正月十五,元宵节。宁远城头一回在灯笼底下过了一个有模有样的元宵。不是谁刻意铺排的,是城里的人,自己一处处做起来的。
有人在门口挂起了红灯笼,有人在街边支起几个小摊,卖滚烫的汤圆,卖芝麻糖。孩子们在巷子里追逐着跑来跑去,手里各擎着一盏小灯笼,纸糊的,歪歪扭扭,可橙黄的光从薄薄的纸壁透出来,暖融融的。
学堂那边,陈世明领着孩子们做了好些灯笼,一盏一盏,挂在学堂门楣上。小虎做的那盏格外歪些,他却坚持要亲手挂上去。
就在门口最显眼的地方,歪歪的,亮亮的。李承风那日薄暮时分打学堂门口经过,望见了那盏歪灯笼,脚下不觉停了停,又接着往前走。
脸上有一点什么,没能完全收住。张虎在边上瞧见了,说:“大人,那盏,是小虎做的。”他顿了顿,“你笑了。”他讲得直接极了。
“笑了。”李承风没否认。“那盏,挂得歪。可是——”他顿了顿,“挂上去了。”说完便接着往前走。张虎跟上,想了一回,嗑了颗瓜子,把壳利落地吐出去。“挂上去了,对。比挂不上去的,强。”
元宵那日下午,来了两封信。头一封是苏婉宁送来的。吴长庚那头,斥候传回消息——清军在辽河北岸有零星调动,规模不大,却有。

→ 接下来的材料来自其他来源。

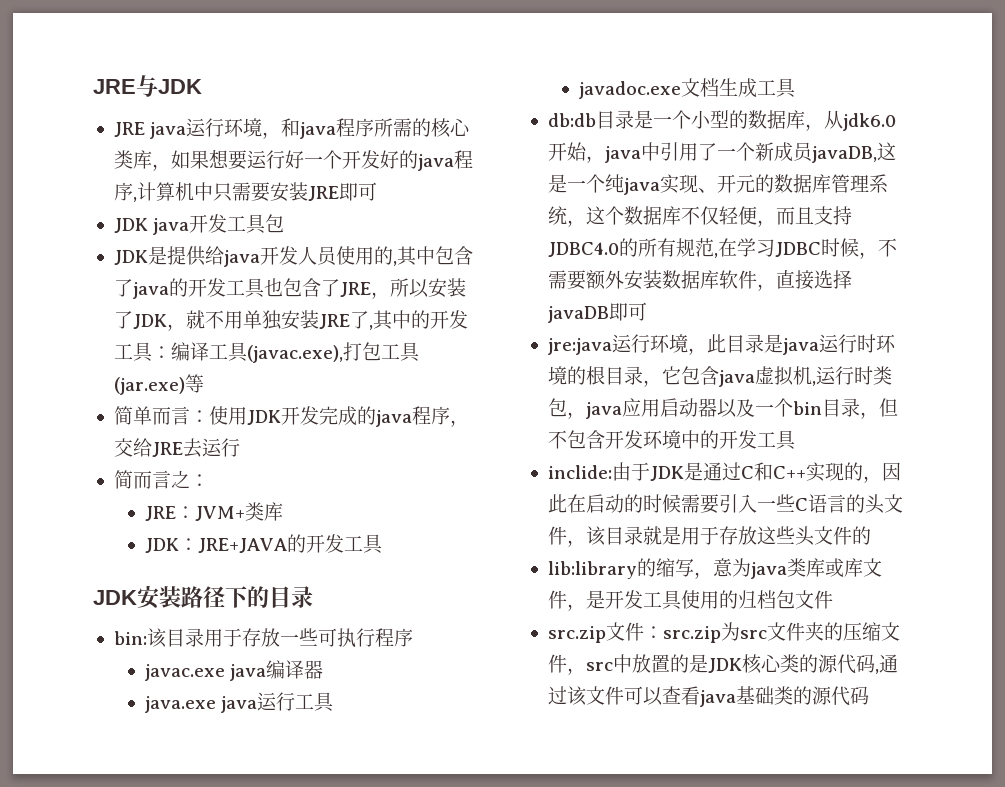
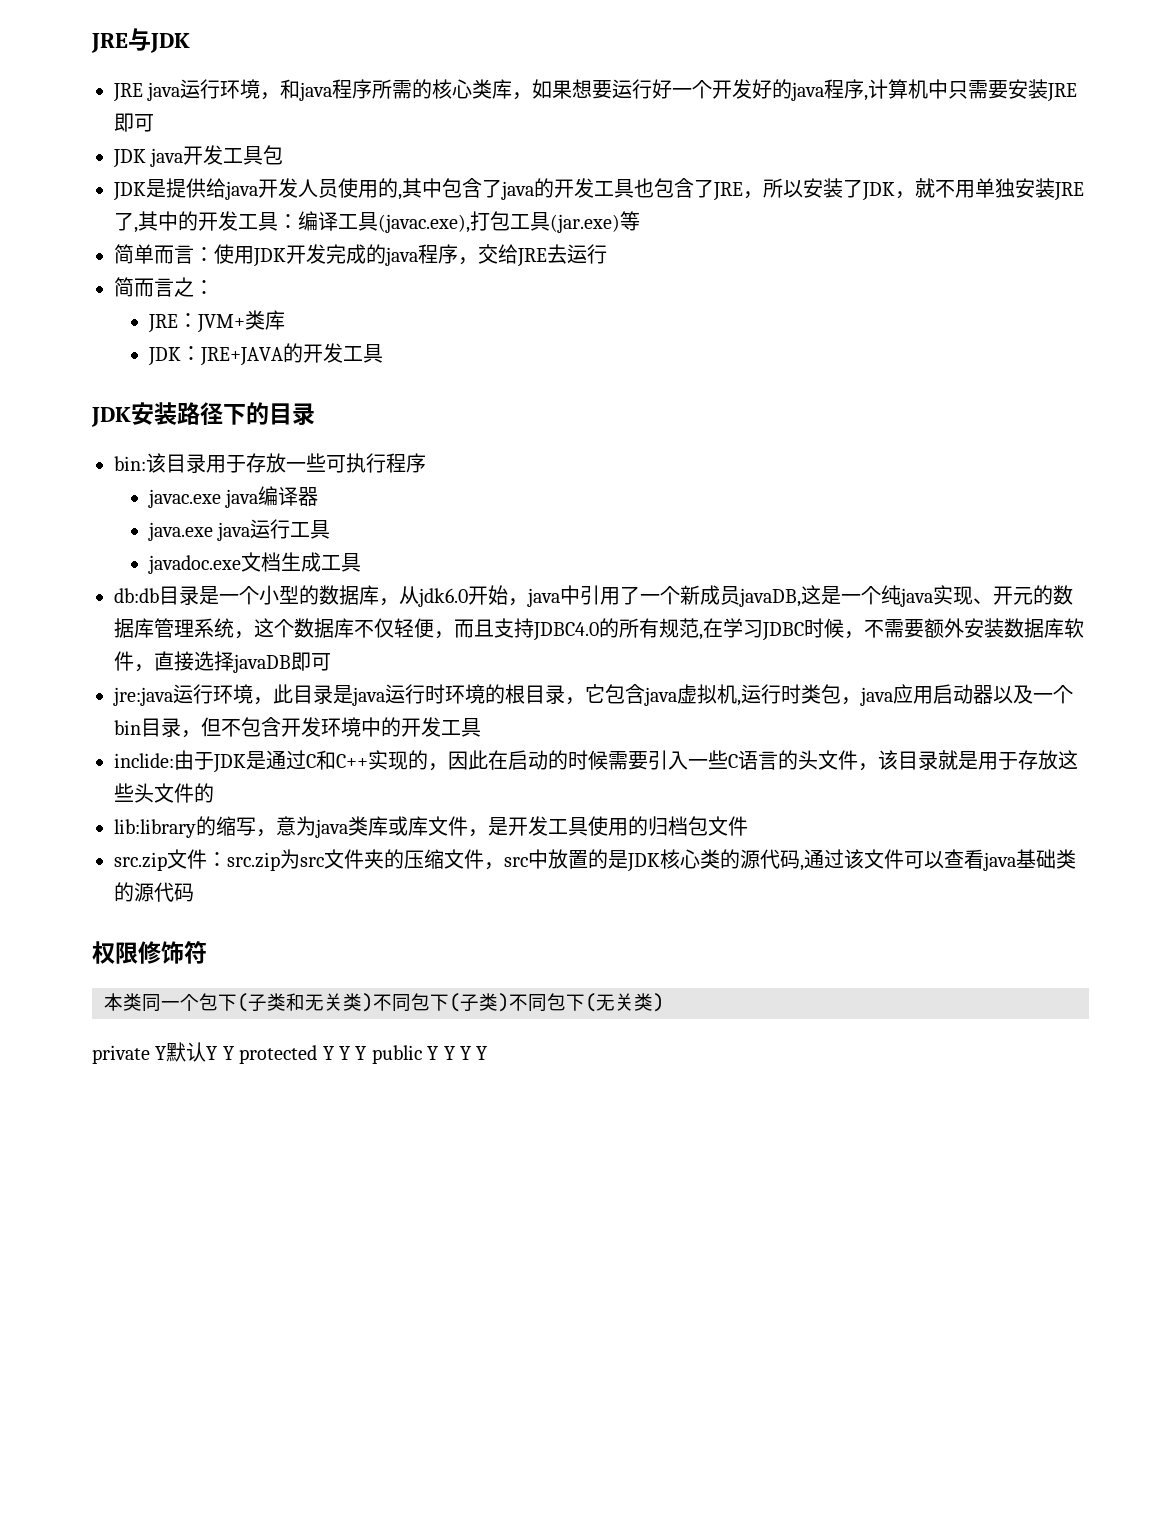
+ 权限修饰符
+ 本类同一个包下(子类和无关类)不同包下(子类)不同包下(无关类)
+ private Y默认Y Y protected Y Y Y public Y Y Y Y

可见多尔衮那一边,仍在维持着某种注视,并未彻底将目光挪开。苏婉宁附上她的判断:“不是要打,是维持一股压,叫咱们不能全然松下来。”她顿了顿,“大人,招抚那头,钱明德尚未带着确切的答复转回来。在下估摸,清廷在等。等咱们自己,在这股经久不散的压底下,先变上一变。”她又停了停,“咱们,不能变。”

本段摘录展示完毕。